> **Task to carry out**:
Look through the records, and whenever a line includes the word "Guess", copy it.

(Modification records)

● ● ● ●

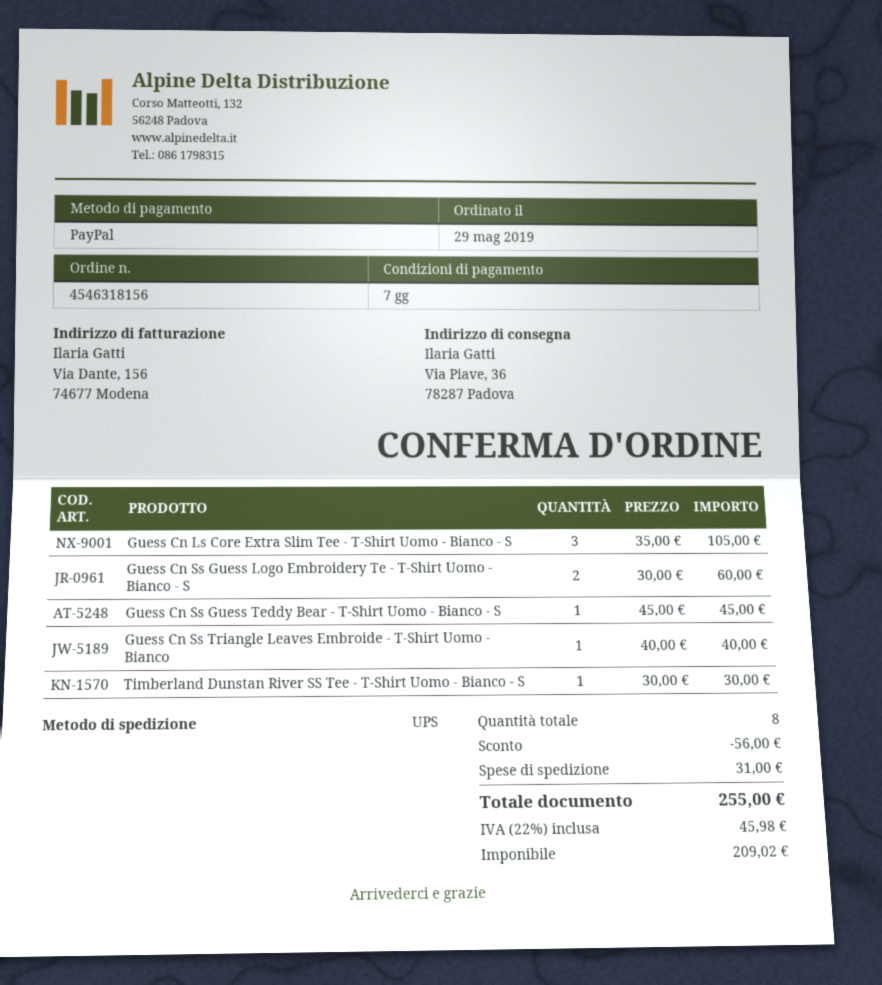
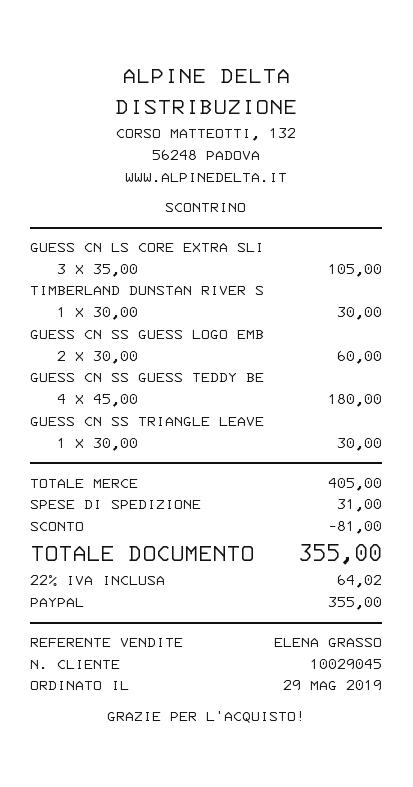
Guess Cn Ss Guess Teddy Bear - T-Shirt Uomo - Bianco - S: 1 x 45.00 = 45.00 -> 4 x 45.00 = 180.00
Guess Cn Ss Triangle Leaves Embroide - T-Shirt Uomo - Bianco: 1 x 40.00 = 40.00 -> 1 x 30.00 = 30.00
discount: 56.00 -> 81.00
tax: 22% = 45.98 -> 22% = 64.02
total: 255.00 -> 355.00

● ● ● ●

> **Response for this exercise**:
Guess Cn Ss Guess Teddy Bear - T-Shirt Uomo - Bianco - S: 1 x 45.00 = 45.00 -> 4 x 45.00 = 180.00
Guess Cn Ss Triangle Leaves Embroide - T-Shirt Uomo - Bianco: 1 x 40.00 = 40.00 -> 1 x 30.00 = 30.00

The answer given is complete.